那股杀机几乎凝为实质,可是不过瞬息之间,却又消失的无影无踪,好似是根本就不曾存在过一样。
“卓公子看来,知道的很多。”锦衣人一声长叹:“甚至卓公子应当清楚,在刚才的一刹那间,本座是动了杀机的。”
“无论是谁内心最深处的秘密被揭穿,想来都会动杀机。”卓君临一声长叹:“现在道友才对我动了杀机,这本来就已经让我觉得非常意外了。而且道友这个秘密,是绝不能让任何生灵
知道的。如今我捅破了这一穿窗户纸,就算是道友心中对我动了杀机,这也是意料之中的事情,于我而言并不是什么意外。”
说这些话的时候,卓君临的神色平静的异常。
就好像现在所说的话和自已没有任何的关糸一般,又如同是所有的一切都和自已没有太大的关糸,根本就不值得放在心上。
这样的情况,锦衣人也不由一愣。
甚至在锦衣人的神情之间,也不由多出了一丝意外。
“可是最后,道友的杀心不是也收敛了起来吗?”卓君临一声轻叹:“那就证明道友的心中也还有顾虑,不敢轻易动我,那我又有何惧?”
“你,,,,,,,”
这回却是轮到锦衣人语塞了。
都已经到了这一步,那怕是锦衣人也没有想到卓君临竟然会有这样的反应,这种情况那怕是锦衣人也始料未及,根本就没有想过会发生这样的情况。
“卓公子,你实在无耻。”
“无耻,那又如何?”卓君临一声冷笑:“这世上说我无耻的人多了去,你又算老几?难不成别人称呼你一声妖主,你就真的以为自已是天下第一,但老子就是不喜欢你这德行,又何必惯着你?”

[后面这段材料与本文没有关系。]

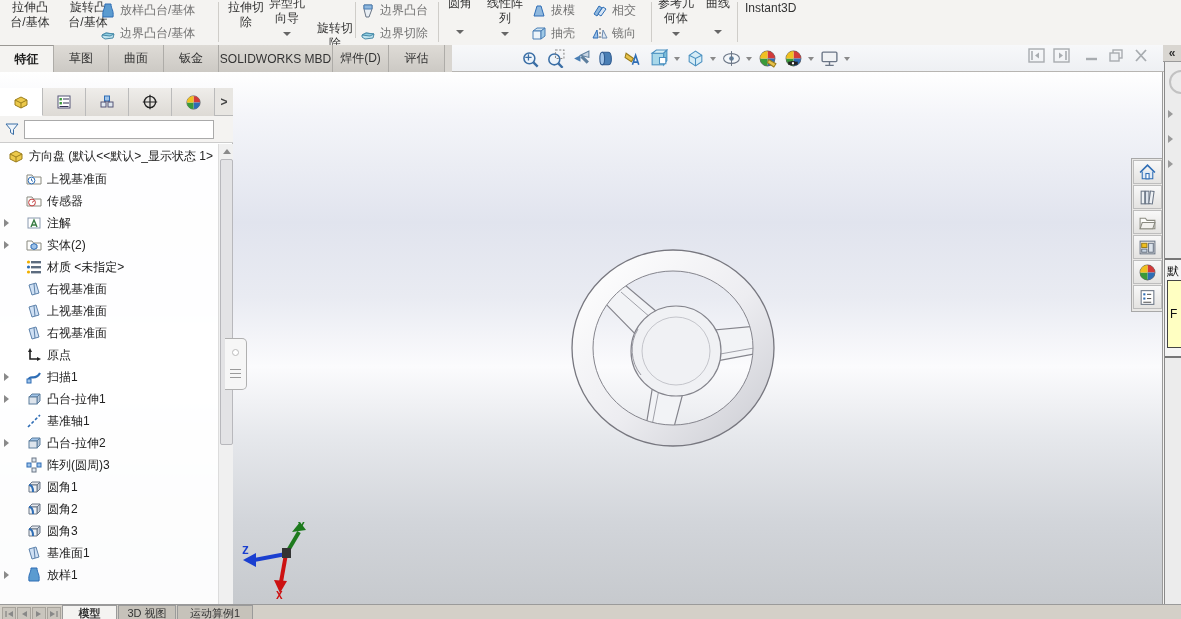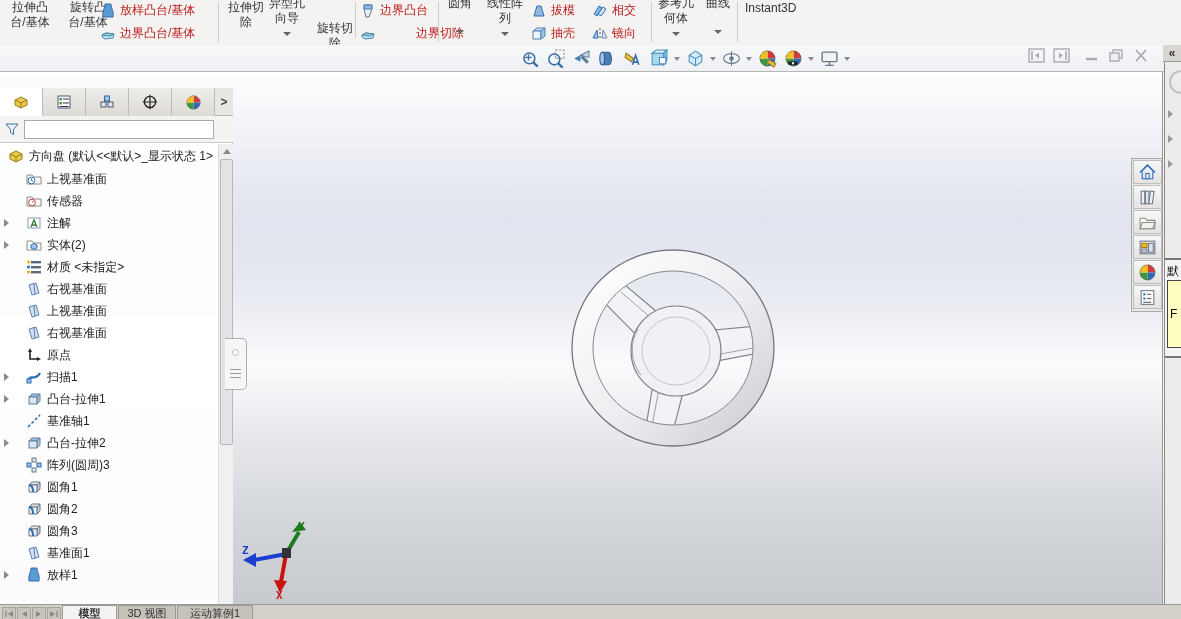--- a/index.html
+++ b/index.html
@@ -7,21 +7,21 @@
   body { font-family:"Liberation Sans","DejaVu Sans",sans-serif; font-size:12px; color:#222; background:#f4f3f1; }
   .app { position:relative; width:1181px; height:619px; overflow:hidden; }
   .abs { position:absolute; }
 
   
   .ribbon { position:absolute; left:0; top:0; width:1181px; height:45px; background:#f4f3f1; overflow:hidden; }
   .rsep { position:absolute; top:2px; width:1px; height:40px; background:#cfcdc9; }
   .bigbtn { position:absolute; top:0; text-align:center; line-height:15px; color:#333; cursor:default; }
   .bigbtn .clip1 { margin-top:-4px; }
   .stackcol { position:absolute; top:0; }
-  .stackrow { display:flex; align-items:center; height:21px; white-space:nowrap; color:#b91c1c; }
+  .stackrow { display:flex; align-items:center; height:21px; white-space:nowrap; color:#737373; }
   .stackrow svg { margin:0 4px 0 0; }
   .caret { width:0; height:0; border-left:4px solid transparent; border-right:4px solid transparent; border-top:4px solid #666; display:inline-block; }
   .caret-abs { position:absolute; }
 
   
   .tabrow { position:absolute; left:0; top:45px; width:1181px; height:27px; background:linear-gradient(180deg,#f7f8fa,#eef0f3); border-bottom:1px solid #b7b5b2; }
   .tabstrip { position:absolute; left:0; top:0; height:27px; width:452px; background:#d9d6d1; display:flex; }
   .rtab { height:27px; display:flex; align-items:center; justify-content:center; border-right:1px solid #aeaca8; background:linear-gradient(180deg,#dedbd6,#ccc9c4); color:#333; }
   .rtab.active { background:#f4f3f1; border-top:1px solid #9a9894; font-weight:bold; color:#1a1a1a; }
   .hud { position:absolute; left:516px; top:1px; height:25px; display:flex; align-items:center; }
@@ -340,21 +340,21 @@
       <div>除</div>
     </div>
     <div class="rsep" style="left:355px; height:36px;"></div>
     <div class="stackcol" style="left:360px;">
       <div class="stackrow">
         <svg class="icon16">
             <use href="#sym-loftcut"></use>
           </svg>
         <span>边界凸台</span>
       </div>
-      <div class="stackrow" style="margin-top:2px;gap:36px;">
+      <div class="stackrow" style="margin-top:2px;">
         <svg class="icon16">
             <use href="#sym-boundary"></use>
           </svg>
         <span>边界切除</span>
       </div>
     </div>
     <div class="rsep" style="left:438px;"></div>
 
     <div class="bigbtn" style="left:440px; width:40px;">
       <div class="clip1">圆角</div>
@@ -405,20 +405,43 @@
       <span class="caret caret-abs" style="left:14px; top:30px;"></span>
     </div>
     <div class="rsep" style="left:737px;"></div>
 
     <div class="bigbtn" style="left:745px; width:70px; text-align:left;">
       <div style="margin-top:1px;">Instant3D</div>
     </div>
   </div>
 
   <div class="tabrow">
+    <div class="tabstrip">
+      <div class="rtab active" style="width:54px;">
+          <span>特征</span>
+        </div>
+      <div class="rtab" style="width:55px;">
+          <span>草图</span>
+        </div>
+      <div class="rtab" style="width:55px;">
+          <span>曲面</span>
+        </div>
+      <div class="rtab" style="width:55px;">
+          <span>钣金</span>
+        </div>
+      <div class="rtab" style="width:114px;">
+          <span>SOLIDWORKS MBD</span>
+        </div>
+      <div class="rtab" style="width:56px;">
+          <span>焊件(D)</span>
+        </div>
+      <div class="rtab" style="width:56px;">
+          <span>评估</span>
+        </div>
+    </div>
 
     <div class="hud">
       <div class="hudbtn">
           <svg width="19" height="19">
             <use href="#hu-zoomfit"></use>
           </svg>
         </div>
       <div class="hudbtn">
           <svg width="19" height="19">
             <use href="#hu-zoomarea"></use>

说话之间,卓君临死死的盯着锦衣人的神情,语气之间的不屑意味也越来越来,就好像现在所面对的根本就不是一位可以左右自已生死的至强者,可是自已随时都可以任意拿捏的白痴一般。
锦衣人
一声冷哼,身子竟是忍不住开始发抖起来。
“别人怕你,但我不怕,甚至我还有点瞧不起你。”卓君临的声音越发的阴沉:“有些人总以为自已能高高在上,其实也不过是他自已自以为是而已,总觉得自已本身就应当早人一等,可是在我的眼中,却连个屁都不是。”
“你,,,,,,”
锦衣人的语气之间,竟是已经有些颤抖不已。
那怕是在看向卓君临的时候,眼神间也不由变得越来越愤怒。
然而,面对着锦衣人似乎已经压制不住的怒火,卓君临却是似乎根本就没有看见一般,眼睥之间甚至多出了一丝挑衅的意味。